> _Description of the task_
An exact transcription of the entries is required, with none of the pictures carried over.

> _Provided data_
..............................
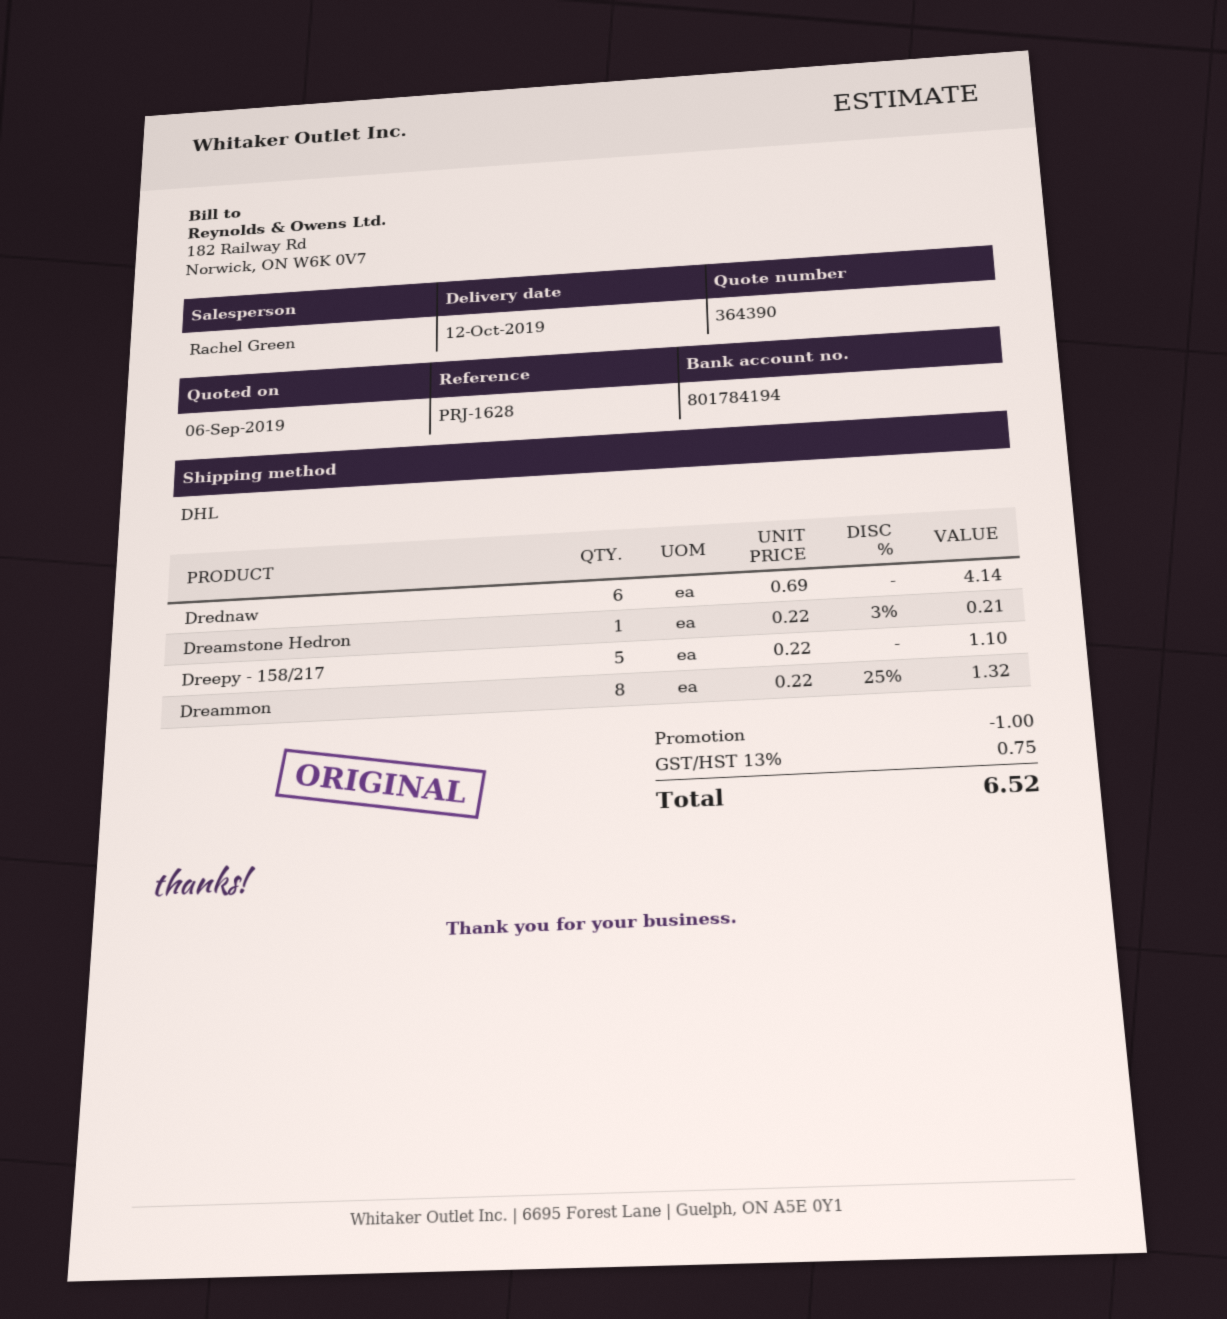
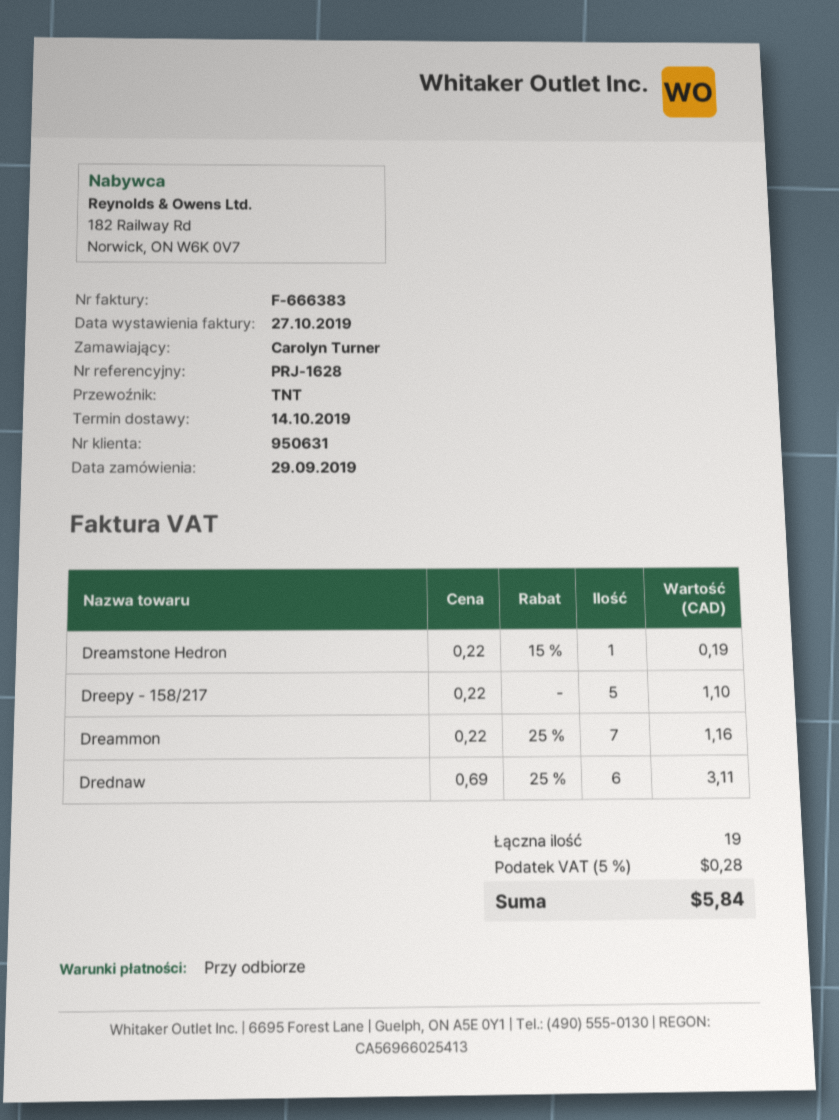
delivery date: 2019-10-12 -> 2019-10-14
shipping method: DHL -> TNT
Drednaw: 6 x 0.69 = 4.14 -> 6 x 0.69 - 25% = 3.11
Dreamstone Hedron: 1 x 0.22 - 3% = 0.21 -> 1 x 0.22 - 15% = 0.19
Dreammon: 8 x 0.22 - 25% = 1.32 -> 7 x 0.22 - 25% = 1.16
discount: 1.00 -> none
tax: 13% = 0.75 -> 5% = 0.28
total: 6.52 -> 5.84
..............................
> _Response_
delivery date: 2019-10-12 -> 2019-10-14
shipping method: DHL -> TNT
Drednaw: 6 x 0.69 = 4.14 -> 6 x 0.69 - 25% = 3.11
Dreamstone Hedron: 1 x 0.22 - 3% = 0.21 -> 1 x 0.22 - 15% = 0.19
Dreammon: 8 x 0.22 - 25% = 1.32 -> 7 x 0.22 - 25% = 1.16
discount: 1.00 -> none
tax: 13% = 0.75 -> 5% = 0.28
total: 6.52 -> 5.84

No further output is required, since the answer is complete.